■ **EXERCISE AIM**:
Tell how many lines in the following entries include the word "ylab", giving the figure alone.

■ **Web document revisions**:
**********
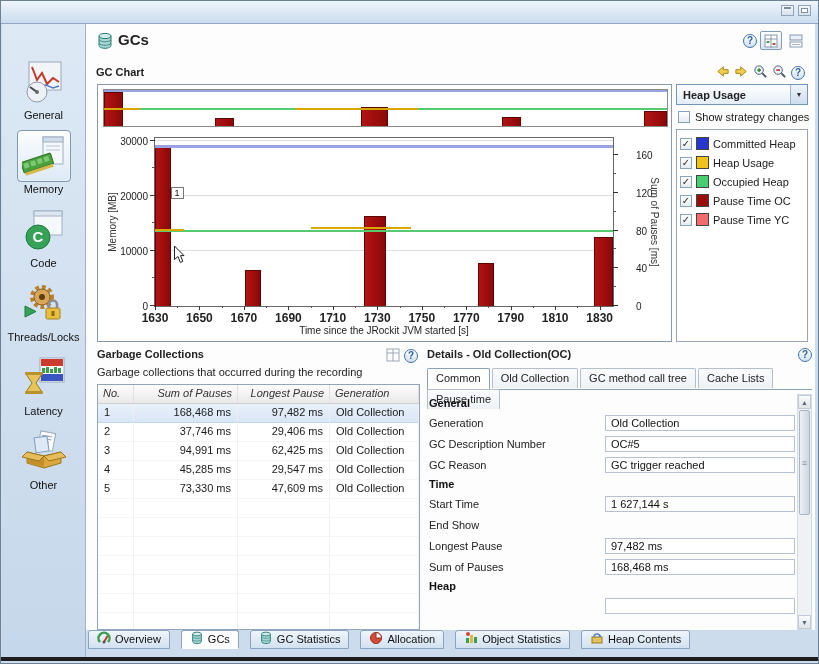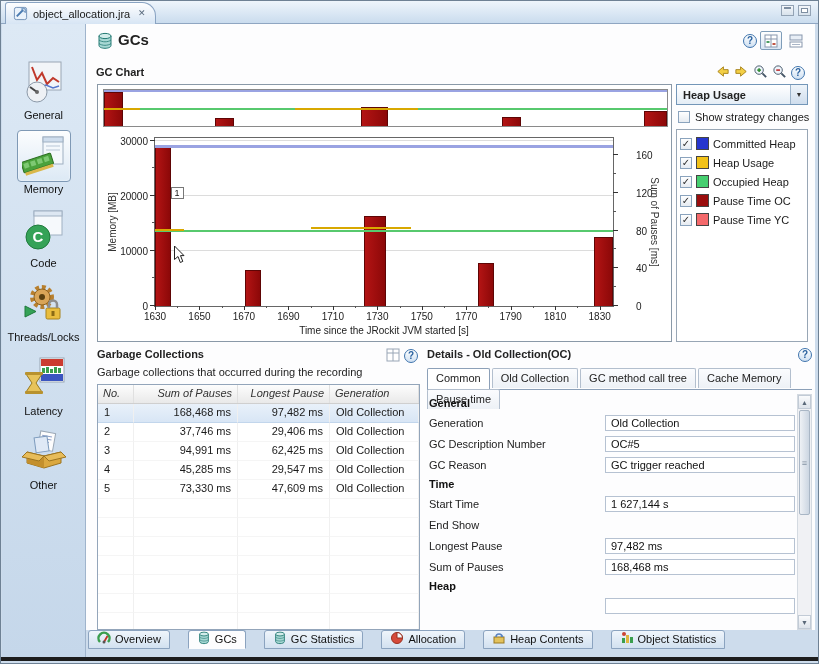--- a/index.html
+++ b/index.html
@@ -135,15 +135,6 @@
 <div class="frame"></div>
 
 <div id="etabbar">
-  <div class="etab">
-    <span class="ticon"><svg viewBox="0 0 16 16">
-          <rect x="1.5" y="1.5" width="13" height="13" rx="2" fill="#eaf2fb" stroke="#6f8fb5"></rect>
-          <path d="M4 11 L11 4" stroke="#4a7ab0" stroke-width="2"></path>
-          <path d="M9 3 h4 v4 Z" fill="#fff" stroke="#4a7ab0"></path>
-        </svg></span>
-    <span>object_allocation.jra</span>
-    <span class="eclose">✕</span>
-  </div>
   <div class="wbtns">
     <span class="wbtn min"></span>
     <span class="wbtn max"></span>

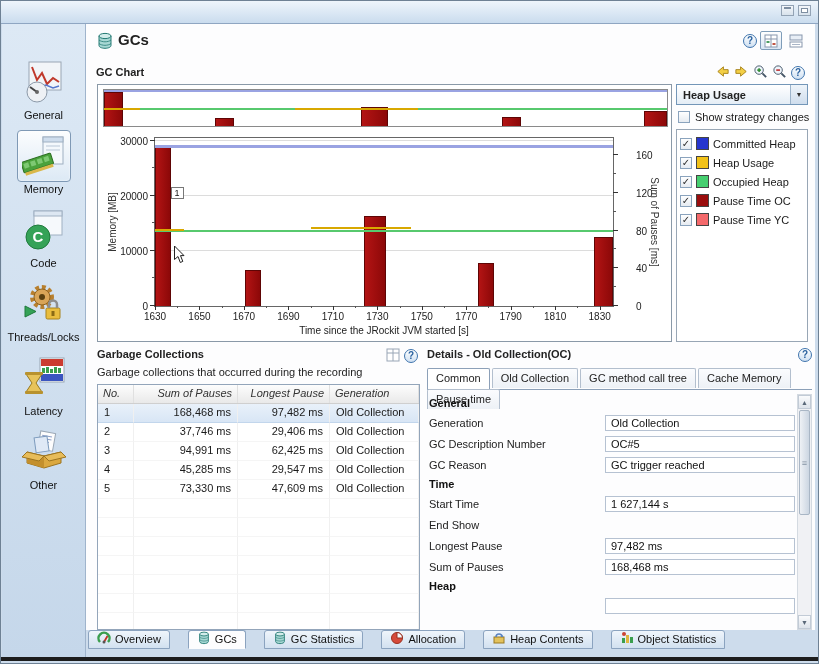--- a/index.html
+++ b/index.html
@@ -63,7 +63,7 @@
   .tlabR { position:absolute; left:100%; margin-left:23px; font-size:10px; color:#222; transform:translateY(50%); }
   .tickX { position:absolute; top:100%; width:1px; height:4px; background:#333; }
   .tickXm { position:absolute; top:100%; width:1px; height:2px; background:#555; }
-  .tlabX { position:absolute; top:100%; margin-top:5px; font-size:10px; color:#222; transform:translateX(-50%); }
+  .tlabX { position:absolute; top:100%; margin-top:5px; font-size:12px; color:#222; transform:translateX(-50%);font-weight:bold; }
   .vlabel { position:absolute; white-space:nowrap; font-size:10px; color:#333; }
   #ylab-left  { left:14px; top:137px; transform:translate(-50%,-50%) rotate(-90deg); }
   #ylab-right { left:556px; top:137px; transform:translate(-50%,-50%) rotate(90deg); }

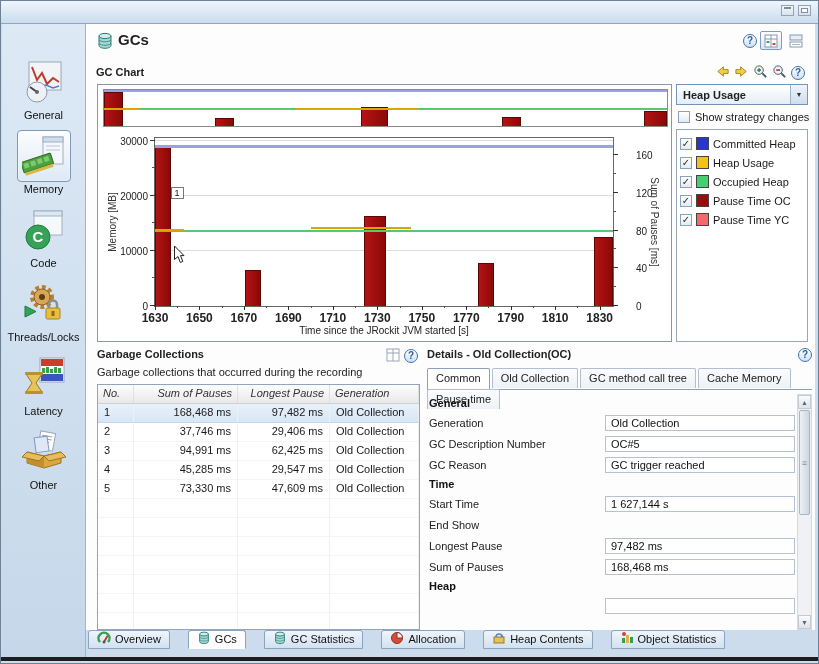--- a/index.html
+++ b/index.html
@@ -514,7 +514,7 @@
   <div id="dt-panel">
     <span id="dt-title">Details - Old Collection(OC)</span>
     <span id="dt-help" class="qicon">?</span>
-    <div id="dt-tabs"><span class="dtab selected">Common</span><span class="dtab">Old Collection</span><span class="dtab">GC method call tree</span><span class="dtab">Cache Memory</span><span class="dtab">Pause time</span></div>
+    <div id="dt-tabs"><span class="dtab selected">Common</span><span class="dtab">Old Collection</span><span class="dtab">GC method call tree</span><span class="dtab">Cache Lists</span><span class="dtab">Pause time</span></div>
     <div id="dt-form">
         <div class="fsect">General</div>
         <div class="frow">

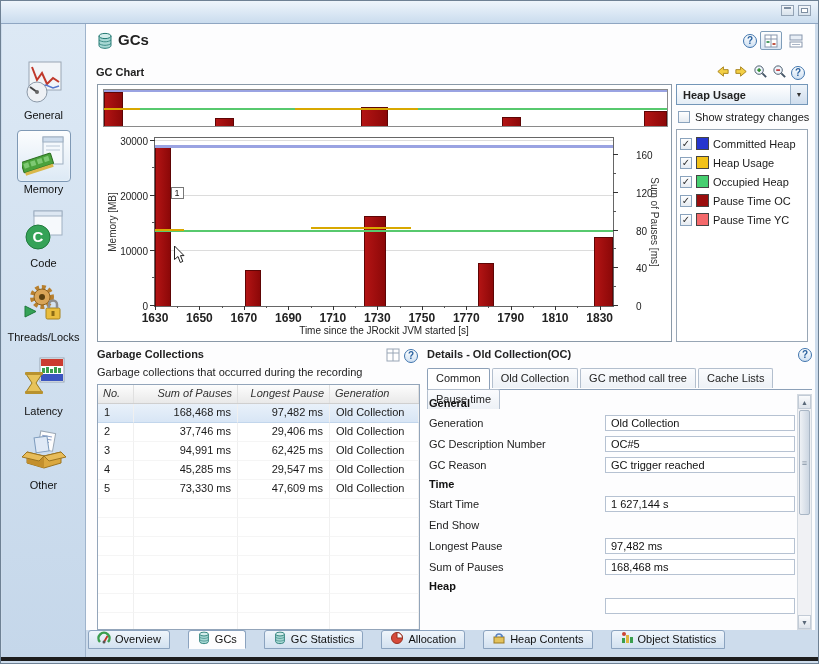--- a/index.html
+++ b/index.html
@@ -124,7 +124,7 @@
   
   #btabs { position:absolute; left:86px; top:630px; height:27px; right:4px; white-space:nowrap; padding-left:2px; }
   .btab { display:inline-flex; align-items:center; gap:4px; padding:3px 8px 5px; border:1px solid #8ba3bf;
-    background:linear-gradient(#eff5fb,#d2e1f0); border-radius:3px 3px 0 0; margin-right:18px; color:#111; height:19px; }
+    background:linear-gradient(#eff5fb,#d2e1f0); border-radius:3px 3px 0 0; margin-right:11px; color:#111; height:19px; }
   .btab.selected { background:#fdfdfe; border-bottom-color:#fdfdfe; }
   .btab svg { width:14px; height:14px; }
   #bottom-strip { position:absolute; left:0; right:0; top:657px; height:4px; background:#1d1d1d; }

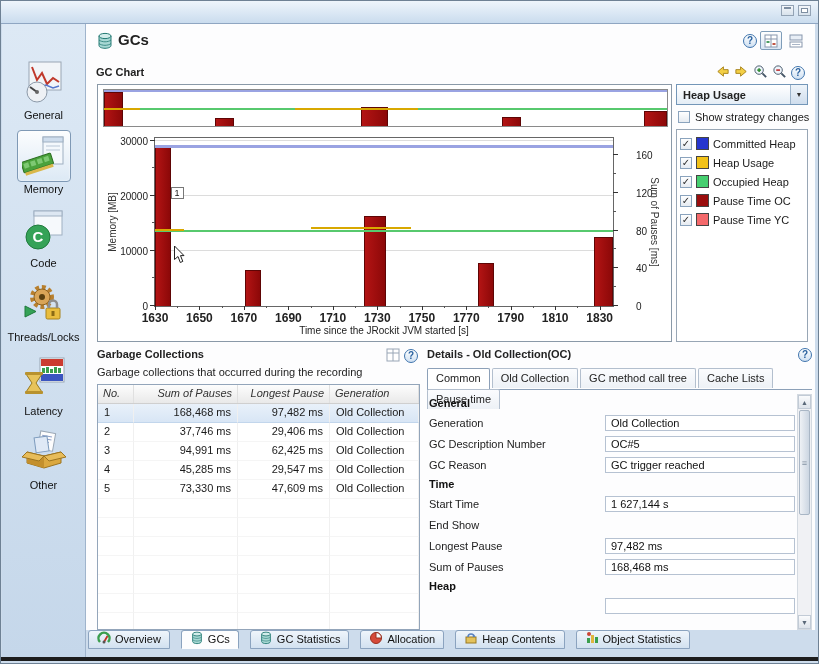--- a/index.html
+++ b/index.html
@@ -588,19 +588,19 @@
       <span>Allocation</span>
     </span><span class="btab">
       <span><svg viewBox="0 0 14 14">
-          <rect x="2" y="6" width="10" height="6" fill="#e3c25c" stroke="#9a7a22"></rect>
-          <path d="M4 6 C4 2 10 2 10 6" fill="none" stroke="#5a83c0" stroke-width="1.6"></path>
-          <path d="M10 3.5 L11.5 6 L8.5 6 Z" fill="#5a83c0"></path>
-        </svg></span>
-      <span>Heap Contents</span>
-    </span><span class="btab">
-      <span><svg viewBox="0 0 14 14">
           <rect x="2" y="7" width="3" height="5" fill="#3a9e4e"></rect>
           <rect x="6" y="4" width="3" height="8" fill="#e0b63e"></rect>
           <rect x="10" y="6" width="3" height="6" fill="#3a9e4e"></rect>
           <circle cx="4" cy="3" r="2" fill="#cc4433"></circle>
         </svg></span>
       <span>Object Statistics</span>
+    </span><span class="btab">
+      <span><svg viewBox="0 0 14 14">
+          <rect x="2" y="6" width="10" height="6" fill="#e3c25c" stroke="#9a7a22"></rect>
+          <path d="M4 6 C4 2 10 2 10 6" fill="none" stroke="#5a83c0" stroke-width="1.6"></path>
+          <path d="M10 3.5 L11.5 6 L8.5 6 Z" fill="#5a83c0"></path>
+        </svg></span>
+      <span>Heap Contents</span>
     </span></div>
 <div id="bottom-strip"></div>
**********
■ **SOLUTION**:
2